Por Zarina Monti Airumã
A
posse da ministra Carmem Lúcia ao posto da presidência do supremo tribunal
federal gerou polêmica nas redes sociais. Isso porque ao ser interrogada sobre
qual forma verbal gostaria de ser chamada, presidenta ou presidente, a ministra
respondeu com empáfia: “Eu fui estudante e sou amante da língua portuguesa e
acho que o cargo é de presidente, não é não?” Ato contínuo, a figura mais
bizarra daquele “egrégio tribunal” (Nota 1), Gilmar Mendes, emendou: “Ontem até
dizem que teve uma presidenta inocenta”.
(Nota
1: As aspas em “egrégio tribunal” não é porque acredito que a suprema côrte é
um instrumento de justiça, mas que o judiciário brasileiro, por seu
protagonismo político, pôs por terra, de uma vez por todas aqui no Brasil, a
teoria dos três poderes de Montesquieu).
Após
a declaração infeliz da presidente do stf Carmem Lúcia, houve uma enxurrada de
comentários de internautas em fóruns de discussão que expunham, um atrás do
outro, inúmeros registros da palavra presidenta em textos que iam desde Machado
de Assis a Camilo Castelo Branco.
Já
os fascistas, que exibem orgulhosamente uma ignorância atroz, embora se creem
muito cultos (!!!), como era de se esperar, rejubilaram com a ministra.
Tal
episódio, que poderia passar por trivial, esconde uma questão muito mais
profunda do que parece.
Ao
aproximarmos superficialmente da questão, a declaração de Carmem Lúcia
demonstra, a princípio, que ela teria corrigido tardiamente Dilma Rousseff
quando esta, ao ser eleita ao cargo da presidência da república, optou por ser
chamada de presidenta, assim mesmo, no feminino.
Atravessando
a superfície, numa análise mais detida da frase da atual presidente do stf,
duas coisas sobressaem: primeiro, que ela, Carmem Lúcia, foi estudante (verbo
no passado) e não é mais; e, segundo, que a ministra é uma amante bem infiel da
língua portuguesa.
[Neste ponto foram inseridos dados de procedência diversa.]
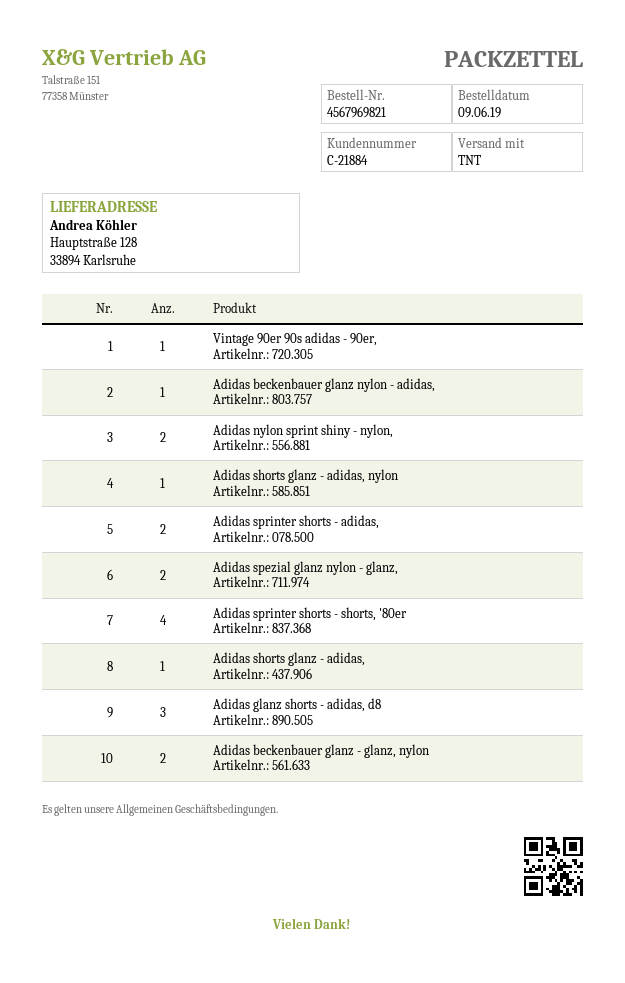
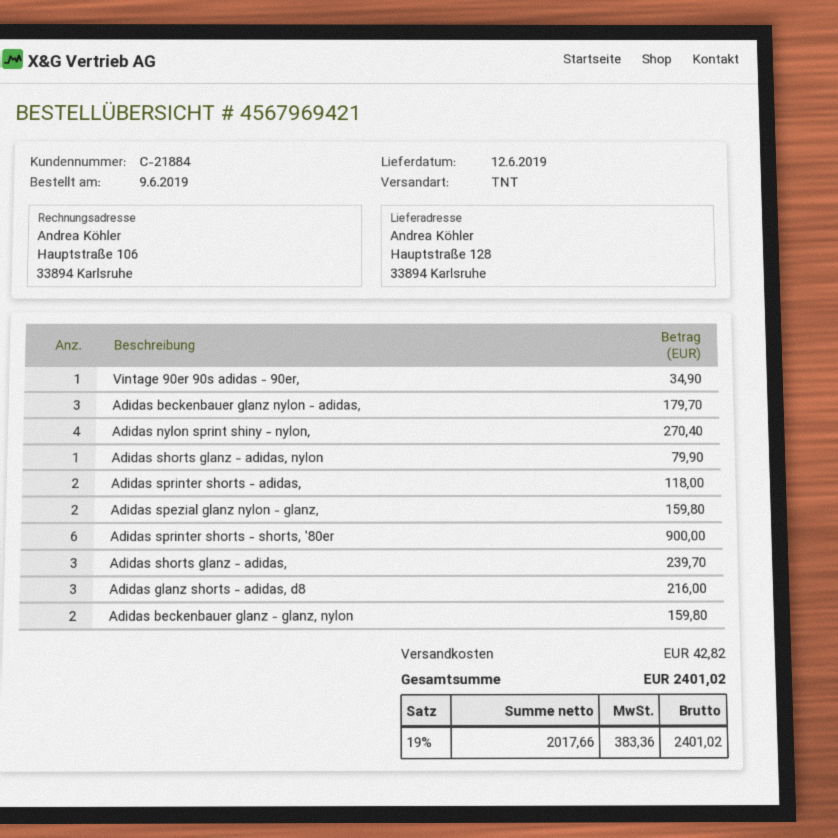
order number: 4567969821 -> 4567969421
Adidas beckenbauer glanz nylon - adidas,: 1 -> 3
Adidas nylon sprint shiny - nylon,: 2 -> 4
Adidas sprinter shorts - shorts, '80er: 4 -> 6
Adidas shorts glanz - adidas,: 1 -> 3

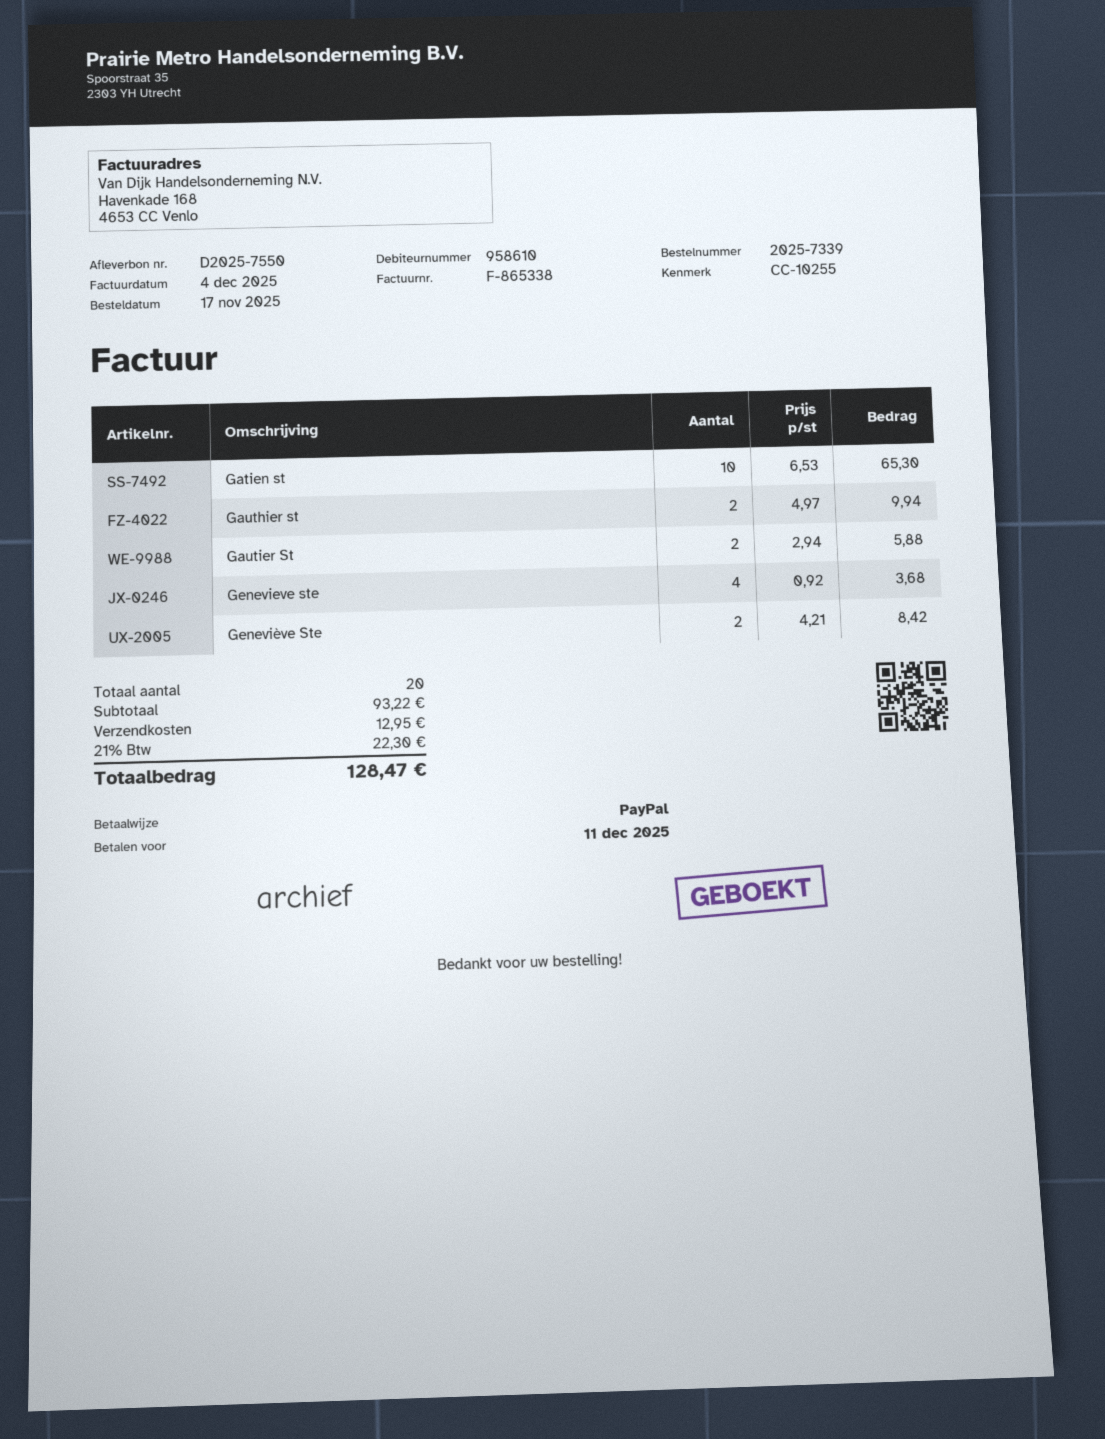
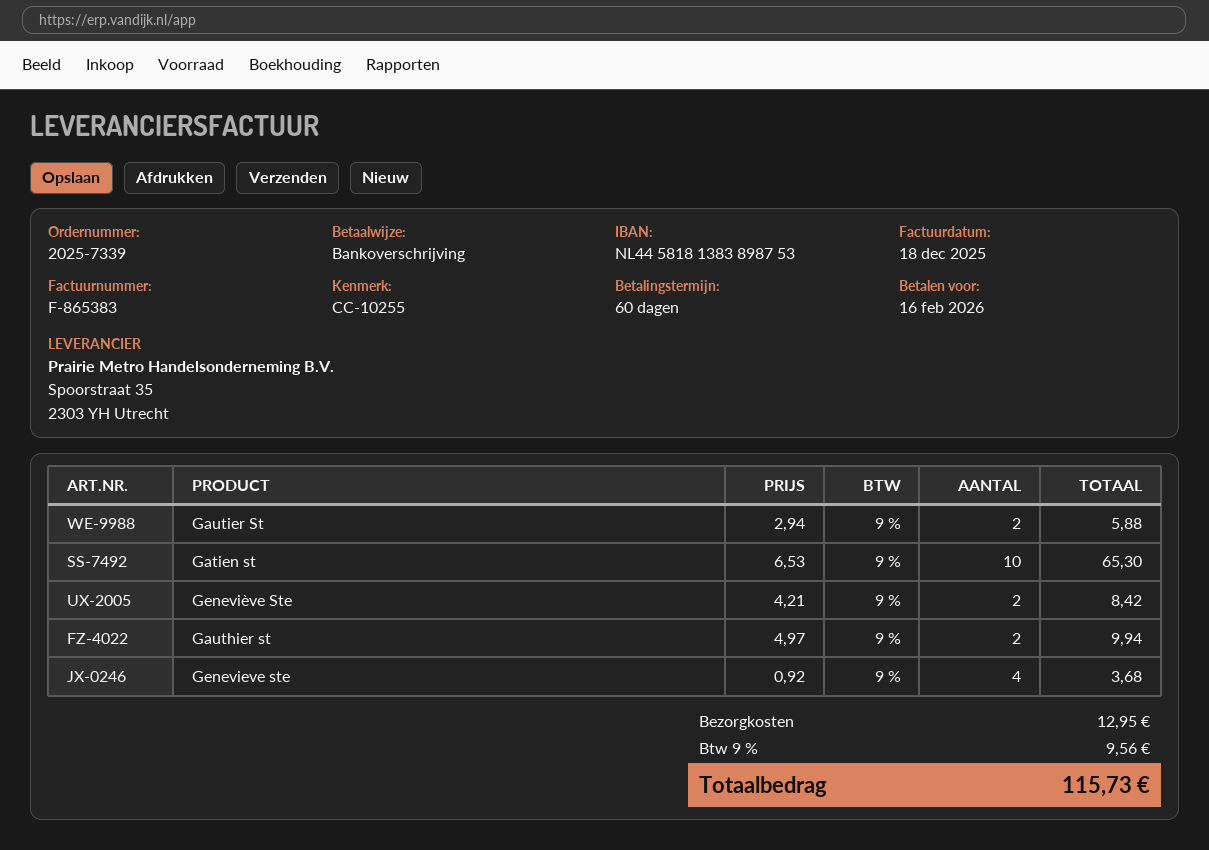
invoice number: F-865338 -> F-865383
invoice date: 2025-12-04 -> 2025-12-18
due date: 2025-12-11 -> 2026-02-16
payment method: PayPal -> bank transfer
tax: 21% = 22.30 -> 9% = 9.56
total: 128.47 -> 115.73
Pois, além de manifestar uma visão simplista sobre a
linguagem, rigorosamente, presidente não é cargo mas, sim, que preside
[adjetivo] ou título [substantivo] de quem exerce o cargo da presidência. Como
então o cargo não é presidente e, sim, função de quem preside, não acarretaria
maiores constrangimentos dizer cargo de presidenta. Em o “cargo é de
presidente”, o substantivo presidente está no genitivo regido pela preposição
de antecedida pelo verbo ser, por significar possuidor do cargo. Logo, o cargo
(é do ou é da) pertence ao presidente ou à presidenta. Pois é, ministra, achou
errado!
Quanto
a intervenção de Gilmar Mendes, vale o velho ditado: insistir em um erro é
burrice.
Afora
os deslizes gramaticais, se o cargo é de presidente, a mulher que o ocupa é,
evidentemente, a presidenta.
De
fato, a palavra presidenta é recorrente, na língua portuguesa, desde pelo menos
o início do século XIX. (Ver referências no fim do texto). No francês, no
espanhol e no galego, muito antes disso.
Se,
no entanto, os anos de 1800 pareçam relativamente recentes, é bom lembrar que a
generalização da palavra presidente como chefe de Estado também é recente.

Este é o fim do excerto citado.